Skip to main content

Pluggable message queueing for Python

Project description

VolleyFull-Horizontal

Documentation: https://shipt.github.io/py-volley/

Volley makes building event stream applications easier and more accessible. Use Volley if you need to quickly develop an application to consume messages, processes them (and do other things), then publish results to one or many places. Volley was inspired ease of use and developer experience provided by the Flask and FastAPI projects, and aims to make working with queue based and event driven system as accessible as REST APIs.

Volley handles a number of operations that need to happen before and after processing a message. Reading the data, serialization, data validation, all need to happen before data reaches your application. If these fail, Volley can route the message to a dead-letter-queue. After processing, Volley again handles data validation, serialization, and the writing/publishing of data to any number of output queues. Finally, upon successfully delivery of that message to the target queue, Volley handles marking it as read or deleting it from the input queue.

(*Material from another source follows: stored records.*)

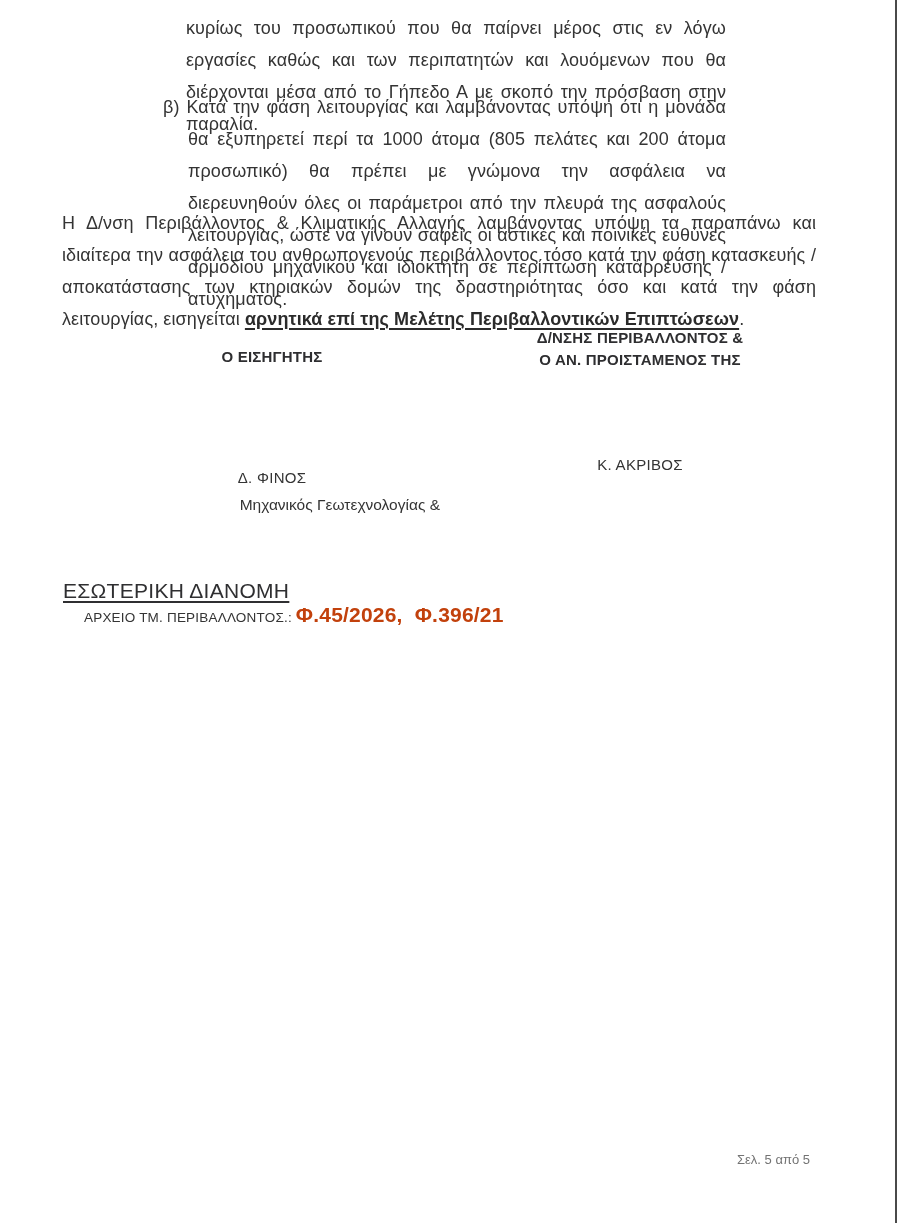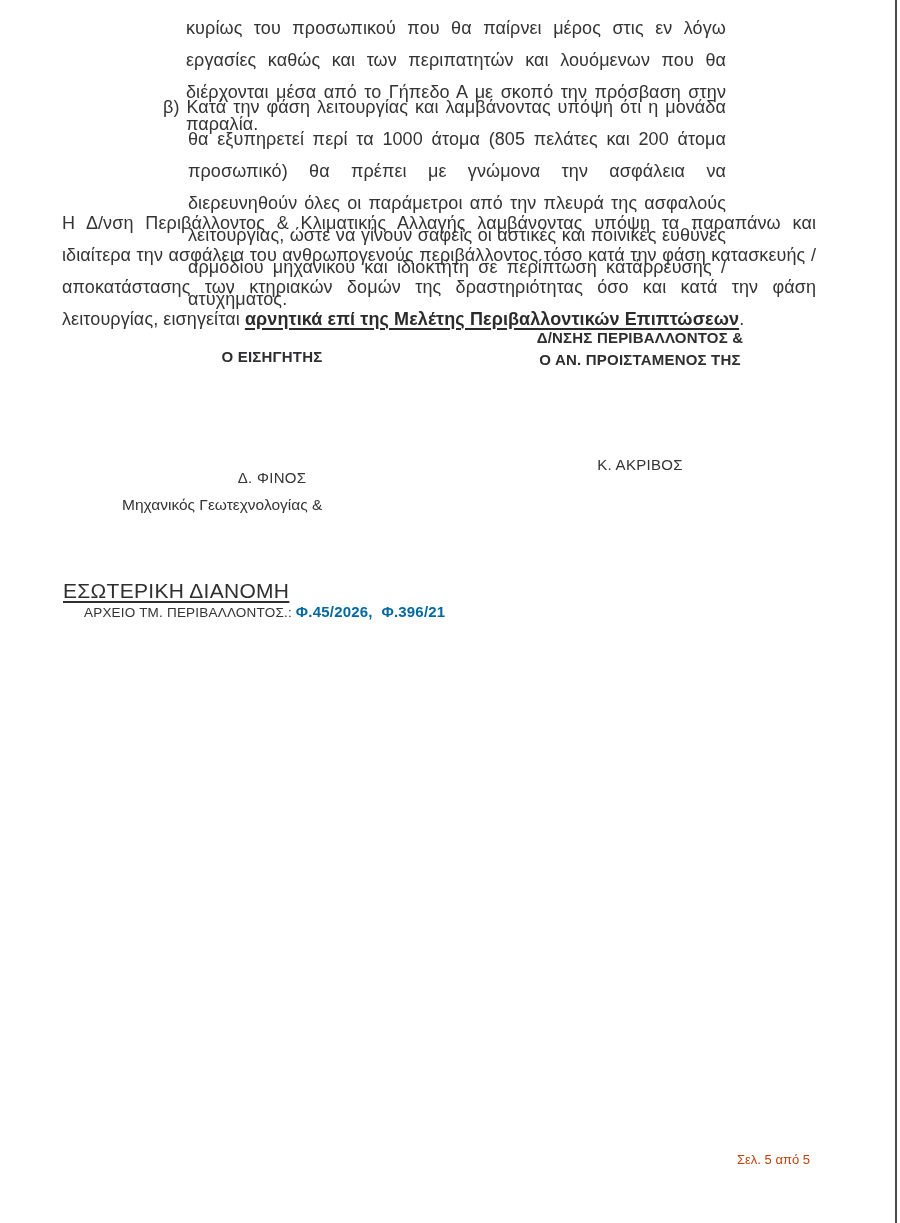"Μηχανικός Γεωτεχνολογίας &" .sig-role { left: 122px -> 140px; text-align: left -> right }
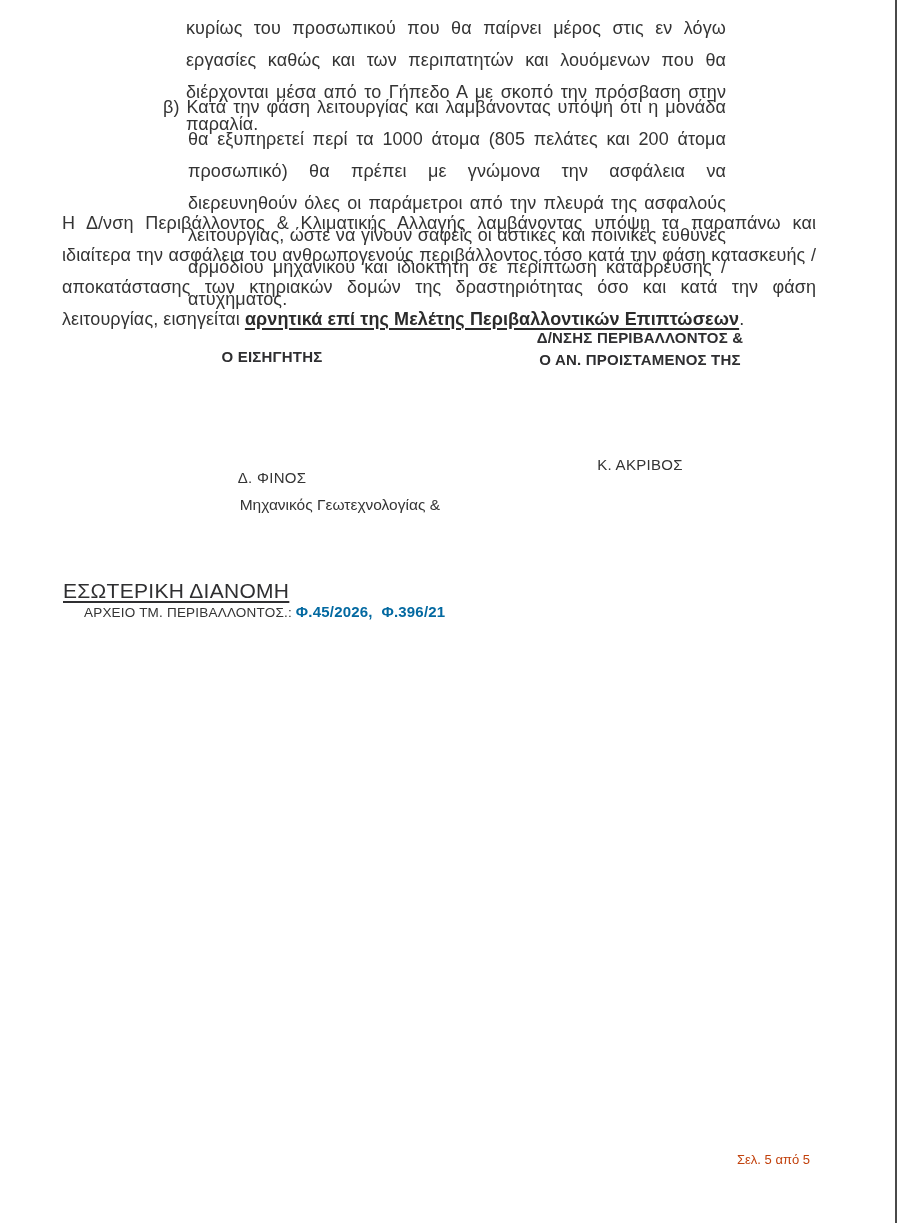"Φ.45/2026, Φ.396/21" .dist-line .file-numbers { color: #0369a1 -> #c2410c; font-size: 15px -> 21px }
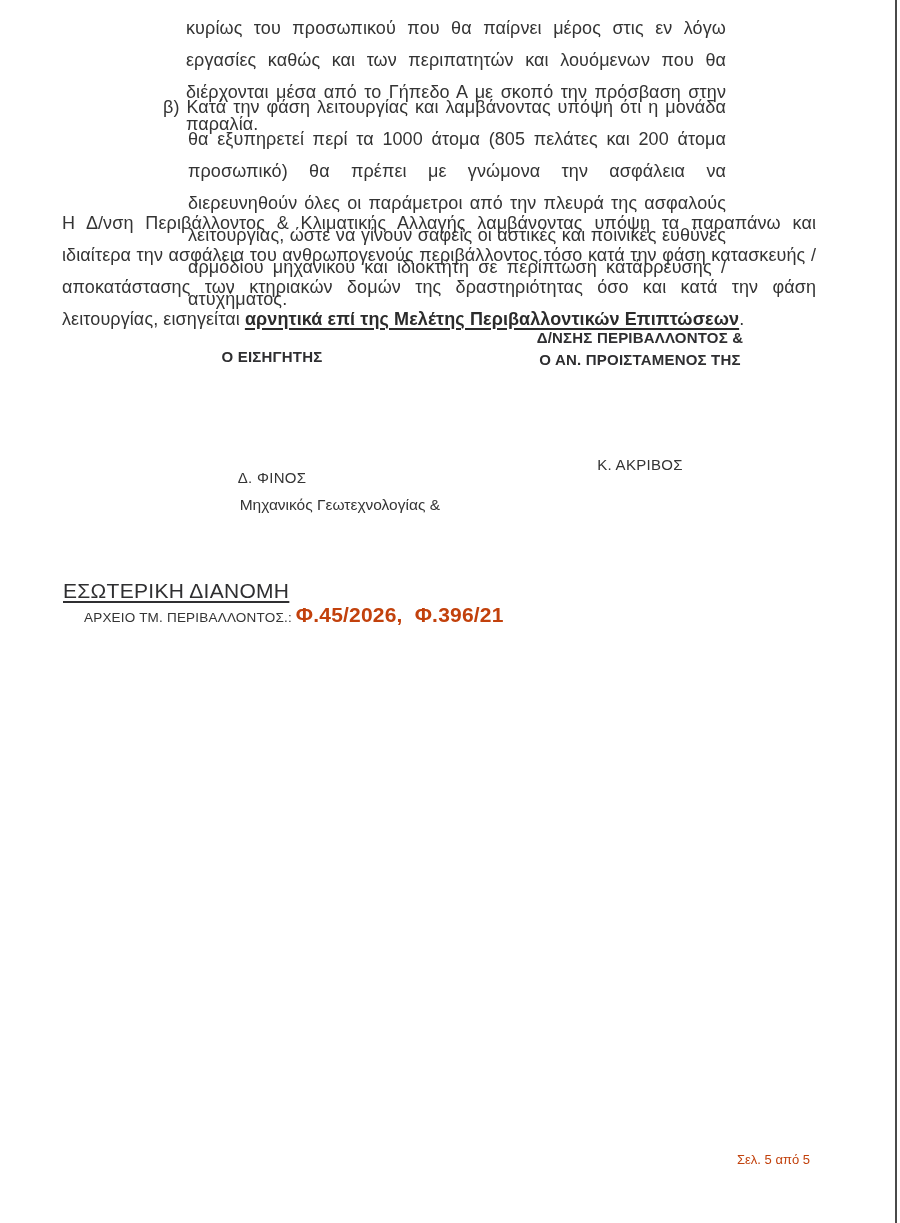"Σελ. 5 από 5" .page-number { color: #c2410c -> #737373 }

All of Volley's major operations (connectors, serializers, data validation/model handling) can be extended with plugins, and comes with built in support for queues-like technologies Apache Kafka and RSMQ (Redis Simple Message Queue). There is a plugin built for a Postgres queue in our examples.

Installation

Requires Python >= 3.8

pip install py-volley[all]

You can also limit the dependencies by:

pip install py-volley[kafka]  # Kafka dependencies
pip install py-volley[rsmq]  # RSMQ dependencies
pip install py-volley[zmq]  # ZeroMQ dependencies

Features

  • Built in support for Apache Kafka, RSMQ, ZeroMQ
  • Prometheus metrics for all operations such as function processing time, and consumption and production count.
  • Serialization in JSON and MessagePack
  • Data validation via Pydantic
  • Optionally configured integration with dead-letter-queues
  • Extendible connectors (consumer/producers), serializers, model handlers, and model handlers via plugins.

Getting started

Volley handles the process of consuming/producing by providing developers with extendible interfaces and handlers:

  • connectors - consumer and producer interfaces which define how the application should read messages, write messages, and what actions to take when a message is successfully or fails processing.
  • serializers - handlers and interface which describe the behavior for reading an byte objects from connectors. For example, Json or MessagePack serializers.
  • model_handler - handler and interface which works very closely with serializers. Typically used to turn serialized data into a structured Python data model. Pydantic is Volley's most supported data_model and can handler serialization itself.
  • data_model - When your application receives data from a queue, what schema and object do you expect it in? The data_model is provided by the user. And the model_handler describes how to construct your data_model.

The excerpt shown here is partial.